Sein Vorgänger Giovanni Guidetti hätte vermutlich getobt wie Rumpelstilzchen, doch Pedullà, Spitzname „Professor“, ist einer von der ruhigeren Sorte. Er kleidete seine Enttäuschung in Worte, diese aber fielen drastisch aus: „Wir haben eine gute Gelegenheit verpasst. Ich bin sehr enttäuscht, auf einer Skala von 1 bis 1 Million ist die Enttäuschung bei 1 Milliarde!“Es war das erklärte Ziel des 57-jährigen Italieners, die Endrunde in den USA zu erreichen, denn das hätte seiner neuformierten, verjüngten Mannschaft weitere Spiele gegen die Besten der Welt beschert. Die Strapazen einer weiteren Fernreise nach Nebraska hätte Pedullà für diese Erfahrung gerne in Kauf genommen. Außenangreiferin Maren Brinker auch: „Zufrieden können wir nicht sein, weil wir viele Möglichkeiten hatten, unter die besten sechs zu kommen. Es wäre wichtig gewesen, viele Spiele auf hohem Niveau zu haben.“
Die Chance, mit drei Siegen das Ticket in die USA zu buchen, war tatsächlich riesengroß, zumal der serbische Trainer Zoran Zercic hatte verlauten lassen, dass er andere Prioritäten habe als die Finalteilnahme in den USA. Aber nach der Niederlage gegen die Türkei, der fünften im achten Spiel beim jährlichen Nationenwettbewerb, war Japan, das sein letztes Vorrundenturnier in Hongkong spielte, in der besseren Position. Die geringe Hoffnung auf Schützenhilfe der Thailänderinnen verflüchtigte sich schnell, Japan qualifizierte sich mit einem abschließenden 3:0-Sieg neben Brasilien, China, Italien, Russland und Gastgeber USA.

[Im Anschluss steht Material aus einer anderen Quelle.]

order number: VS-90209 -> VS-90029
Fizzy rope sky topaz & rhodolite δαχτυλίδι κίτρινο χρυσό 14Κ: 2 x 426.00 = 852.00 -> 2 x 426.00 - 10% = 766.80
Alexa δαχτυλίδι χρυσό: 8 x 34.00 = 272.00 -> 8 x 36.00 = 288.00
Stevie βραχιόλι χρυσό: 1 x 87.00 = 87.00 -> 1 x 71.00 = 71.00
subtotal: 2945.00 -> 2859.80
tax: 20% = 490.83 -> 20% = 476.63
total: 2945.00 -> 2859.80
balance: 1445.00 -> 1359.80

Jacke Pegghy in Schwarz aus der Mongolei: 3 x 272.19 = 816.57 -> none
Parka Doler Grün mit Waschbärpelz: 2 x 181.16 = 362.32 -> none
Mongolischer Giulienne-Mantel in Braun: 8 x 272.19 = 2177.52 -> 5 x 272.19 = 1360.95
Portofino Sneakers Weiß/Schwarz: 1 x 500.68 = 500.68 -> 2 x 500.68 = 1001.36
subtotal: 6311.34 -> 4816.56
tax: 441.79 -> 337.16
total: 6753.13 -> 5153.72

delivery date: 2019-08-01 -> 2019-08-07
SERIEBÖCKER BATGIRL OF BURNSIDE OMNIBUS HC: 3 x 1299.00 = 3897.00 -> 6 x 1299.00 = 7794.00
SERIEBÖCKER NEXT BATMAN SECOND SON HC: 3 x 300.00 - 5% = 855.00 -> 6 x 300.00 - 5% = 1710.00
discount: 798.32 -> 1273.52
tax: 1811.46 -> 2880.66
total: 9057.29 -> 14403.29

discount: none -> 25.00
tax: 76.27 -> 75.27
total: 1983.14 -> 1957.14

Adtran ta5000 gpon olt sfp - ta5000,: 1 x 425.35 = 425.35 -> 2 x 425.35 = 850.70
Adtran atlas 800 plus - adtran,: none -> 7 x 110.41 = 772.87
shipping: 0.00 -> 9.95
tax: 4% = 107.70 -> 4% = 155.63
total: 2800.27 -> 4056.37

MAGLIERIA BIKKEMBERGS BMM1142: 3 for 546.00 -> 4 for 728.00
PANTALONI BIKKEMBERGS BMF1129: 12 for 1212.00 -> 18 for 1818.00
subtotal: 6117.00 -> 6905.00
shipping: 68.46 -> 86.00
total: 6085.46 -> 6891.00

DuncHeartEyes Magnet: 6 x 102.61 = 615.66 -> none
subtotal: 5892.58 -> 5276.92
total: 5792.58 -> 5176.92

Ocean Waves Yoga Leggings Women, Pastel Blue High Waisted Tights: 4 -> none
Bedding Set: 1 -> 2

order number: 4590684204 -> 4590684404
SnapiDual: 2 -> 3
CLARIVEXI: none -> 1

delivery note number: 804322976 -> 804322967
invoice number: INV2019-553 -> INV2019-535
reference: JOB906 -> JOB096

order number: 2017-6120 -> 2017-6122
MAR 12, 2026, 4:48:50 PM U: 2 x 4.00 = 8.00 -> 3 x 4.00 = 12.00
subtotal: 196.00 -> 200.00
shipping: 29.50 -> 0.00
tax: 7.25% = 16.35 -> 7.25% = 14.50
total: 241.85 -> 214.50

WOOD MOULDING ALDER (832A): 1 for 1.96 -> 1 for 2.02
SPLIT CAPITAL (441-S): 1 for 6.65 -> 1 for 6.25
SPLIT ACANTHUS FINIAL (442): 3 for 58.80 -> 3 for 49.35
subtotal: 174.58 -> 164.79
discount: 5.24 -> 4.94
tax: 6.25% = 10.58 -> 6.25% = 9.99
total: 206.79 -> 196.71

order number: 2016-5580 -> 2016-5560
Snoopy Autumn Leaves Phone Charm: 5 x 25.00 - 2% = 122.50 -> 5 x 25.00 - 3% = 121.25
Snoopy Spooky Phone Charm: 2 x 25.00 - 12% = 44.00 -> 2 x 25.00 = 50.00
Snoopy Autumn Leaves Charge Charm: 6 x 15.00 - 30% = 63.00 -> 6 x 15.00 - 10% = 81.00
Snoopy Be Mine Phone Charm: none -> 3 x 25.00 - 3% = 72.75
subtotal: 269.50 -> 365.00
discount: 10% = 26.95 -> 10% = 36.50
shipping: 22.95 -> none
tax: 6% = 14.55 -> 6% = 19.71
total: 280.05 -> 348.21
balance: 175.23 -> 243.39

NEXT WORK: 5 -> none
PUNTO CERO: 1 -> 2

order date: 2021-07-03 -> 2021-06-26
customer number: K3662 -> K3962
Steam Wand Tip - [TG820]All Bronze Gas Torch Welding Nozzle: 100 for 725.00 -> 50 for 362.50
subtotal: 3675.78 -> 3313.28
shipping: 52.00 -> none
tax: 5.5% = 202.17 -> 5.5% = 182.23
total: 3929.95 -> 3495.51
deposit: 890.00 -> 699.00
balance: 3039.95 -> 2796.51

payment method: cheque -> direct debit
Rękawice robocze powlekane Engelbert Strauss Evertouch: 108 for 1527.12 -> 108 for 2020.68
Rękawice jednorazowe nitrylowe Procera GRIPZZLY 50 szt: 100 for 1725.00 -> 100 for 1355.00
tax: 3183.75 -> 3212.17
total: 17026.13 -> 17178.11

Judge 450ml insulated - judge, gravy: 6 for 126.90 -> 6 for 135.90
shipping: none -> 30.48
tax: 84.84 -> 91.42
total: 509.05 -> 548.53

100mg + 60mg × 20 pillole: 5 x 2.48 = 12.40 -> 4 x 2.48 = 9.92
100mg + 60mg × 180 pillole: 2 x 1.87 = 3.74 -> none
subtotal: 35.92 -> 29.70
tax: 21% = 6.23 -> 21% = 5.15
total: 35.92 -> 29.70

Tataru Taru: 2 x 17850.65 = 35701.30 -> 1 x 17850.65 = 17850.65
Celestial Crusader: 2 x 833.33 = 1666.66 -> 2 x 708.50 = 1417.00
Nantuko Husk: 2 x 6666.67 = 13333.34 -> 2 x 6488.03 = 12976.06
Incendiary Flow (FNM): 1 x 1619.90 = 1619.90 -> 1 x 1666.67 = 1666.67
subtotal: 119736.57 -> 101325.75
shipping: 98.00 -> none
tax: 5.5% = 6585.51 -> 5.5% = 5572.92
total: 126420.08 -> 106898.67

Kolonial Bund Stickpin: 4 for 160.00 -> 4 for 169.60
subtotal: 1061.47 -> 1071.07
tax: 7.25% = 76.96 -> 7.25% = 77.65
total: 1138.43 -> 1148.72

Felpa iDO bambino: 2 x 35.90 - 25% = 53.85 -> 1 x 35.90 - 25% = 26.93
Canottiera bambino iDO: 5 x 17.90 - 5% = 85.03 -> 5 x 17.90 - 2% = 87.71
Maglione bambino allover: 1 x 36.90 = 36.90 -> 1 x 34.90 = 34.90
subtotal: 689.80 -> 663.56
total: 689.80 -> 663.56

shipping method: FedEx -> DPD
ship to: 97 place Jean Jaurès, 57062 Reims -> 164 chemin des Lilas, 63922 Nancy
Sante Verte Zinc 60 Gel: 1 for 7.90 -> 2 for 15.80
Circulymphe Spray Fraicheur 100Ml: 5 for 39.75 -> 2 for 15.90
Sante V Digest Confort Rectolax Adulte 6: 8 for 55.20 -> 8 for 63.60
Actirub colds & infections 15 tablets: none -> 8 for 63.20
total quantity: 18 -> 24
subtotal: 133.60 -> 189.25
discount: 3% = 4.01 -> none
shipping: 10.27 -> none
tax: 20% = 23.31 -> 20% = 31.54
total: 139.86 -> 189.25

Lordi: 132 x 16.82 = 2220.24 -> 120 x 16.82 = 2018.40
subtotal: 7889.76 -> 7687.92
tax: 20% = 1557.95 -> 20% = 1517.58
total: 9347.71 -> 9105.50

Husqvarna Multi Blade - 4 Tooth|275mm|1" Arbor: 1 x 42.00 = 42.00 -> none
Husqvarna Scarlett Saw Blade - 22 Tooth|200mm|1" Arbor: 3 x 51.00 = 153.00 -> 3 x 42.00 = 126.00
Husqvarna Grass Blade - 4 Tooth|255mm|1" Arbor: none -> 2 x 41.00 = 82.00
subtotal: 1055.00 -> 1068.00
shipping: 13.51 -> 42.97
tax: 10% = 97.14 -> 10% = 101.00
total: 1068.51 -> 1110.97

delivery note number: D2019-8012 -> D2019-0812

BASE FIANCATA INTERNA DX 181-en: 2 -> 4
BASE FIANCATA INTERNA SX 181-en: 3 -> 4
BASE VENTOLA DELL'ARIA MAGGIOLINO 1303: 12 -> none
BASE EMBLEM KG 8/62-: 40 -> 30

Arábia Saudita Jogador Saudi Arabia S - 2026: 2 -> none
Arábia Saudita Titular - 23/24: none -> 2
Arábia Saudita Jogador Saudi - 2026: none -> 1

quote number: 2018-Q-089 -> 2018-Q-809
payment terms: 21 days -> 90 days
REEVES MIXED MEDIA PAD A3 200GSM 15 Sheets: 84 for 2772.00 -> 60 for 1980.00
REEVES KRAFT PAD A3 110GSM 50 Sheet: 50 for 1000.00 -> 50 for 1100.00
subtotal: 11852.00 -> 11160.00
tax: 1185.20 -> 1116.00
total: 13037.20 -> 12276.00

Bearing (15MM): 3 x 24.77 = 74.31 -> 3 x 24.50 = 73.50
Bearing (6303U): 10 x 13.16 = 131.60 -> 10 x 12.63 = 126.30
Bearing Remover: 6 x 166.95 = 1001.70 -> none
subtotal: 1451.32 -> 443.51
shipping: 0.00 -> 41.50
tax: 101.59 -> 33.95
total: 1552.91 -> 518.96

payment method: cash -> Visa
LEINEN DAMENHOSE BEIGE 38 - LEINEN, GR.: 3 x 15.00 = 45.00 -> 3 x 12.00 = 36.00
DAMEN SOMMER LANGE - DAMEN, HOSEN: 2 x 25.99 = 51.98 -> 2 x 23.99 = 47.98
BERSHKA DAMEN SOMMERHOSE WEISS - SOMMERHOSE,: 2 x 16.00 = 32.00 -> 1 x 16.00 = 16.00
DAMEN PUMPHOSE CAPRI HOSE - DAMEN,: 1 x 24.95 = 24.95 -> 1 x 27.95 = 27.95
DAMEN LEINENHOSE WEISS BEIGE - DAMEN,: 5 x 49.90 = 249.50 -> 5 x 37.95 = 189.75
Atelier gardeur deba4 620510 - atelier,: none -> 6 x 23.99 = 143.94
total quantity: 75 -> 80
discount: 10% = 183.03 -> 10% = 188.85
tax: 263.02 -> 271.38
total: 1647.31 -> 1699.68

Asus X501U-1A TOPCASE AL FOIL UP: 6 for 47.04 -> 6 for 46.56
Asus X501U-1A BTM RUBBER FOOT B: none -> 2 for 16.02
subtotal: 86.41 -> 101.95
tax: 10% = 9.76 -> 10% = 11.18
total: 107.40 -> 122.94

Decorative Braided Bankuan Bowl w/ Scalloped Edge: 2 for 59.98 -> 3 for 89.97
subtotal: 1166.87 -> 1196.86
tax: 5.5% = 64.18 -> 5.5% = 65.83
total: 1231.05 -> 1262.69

„Gestern war auf jeden Fall mehr drin“, haderte Maren Brinker nach dem versöhnlichen 3:1 gegen Serbien. „Wir müssen lernen, in den wichtigen Situation die Punkte zu machen.“Pedullà hatte seine Enttäuschung wieder einigermaßen verdaut und bemühte sich um ein positives Fazit. „Wir haben gewonnen und sind Siebter geworden, das ist eine gute Platzierung. Wir haben sowohl in Montreux und Baku als auch beim Grand Prix wegen ein, zwei Punkten bessere Ergebnisse verpasst. Es ist ein guter Beginn der Zusammenarbeit. Wir haben vier gute Spiele im Grand Prix gezeigt, zweimal haben wir sehr schlecht gespielt, auch von der Einstellung. Das können wir uns nicht erlauben, weil wir körperlich den anderen Teams unterlegen sind.“
Vielleicht hilft ja ein kleiner Urlaub. Erst in zwei Wochen treffen sich die Nationalspielerinnen wieder, um sich auf die wichtigsten Termine vorzubereiten: die Europameisterschaft im Herbst in Belgien und den Niederlanden, wo der Zweite der Heim-EM 2013 viel Weltranglistenpunkte und Renommee zu verteidigen hat, und die Olympia-Qualifikation im Januar. In Peking 2008 und London 2012 mussten die deutschen Frauen zuletzt zuschauen, und die Qualifikation für Rio 2016 verspricht nicht einfacher zu werden. „Es ist alles noch etwas holprig bei uns, wir müssen uns noch finden mit dem neuen Trainer“, meint Zuspielerin Kathleen Weiß, die in Stuttgart für ihr 300. Länderspiel geehrt wurde. Auch Kollegin Brinker, für 250 Spiele geehrt, macht sich Sorgen. „Wir müssen unsere Fehlerproduktion herunterschrauben und uns besser abstimmen.“Noch ist Zeit.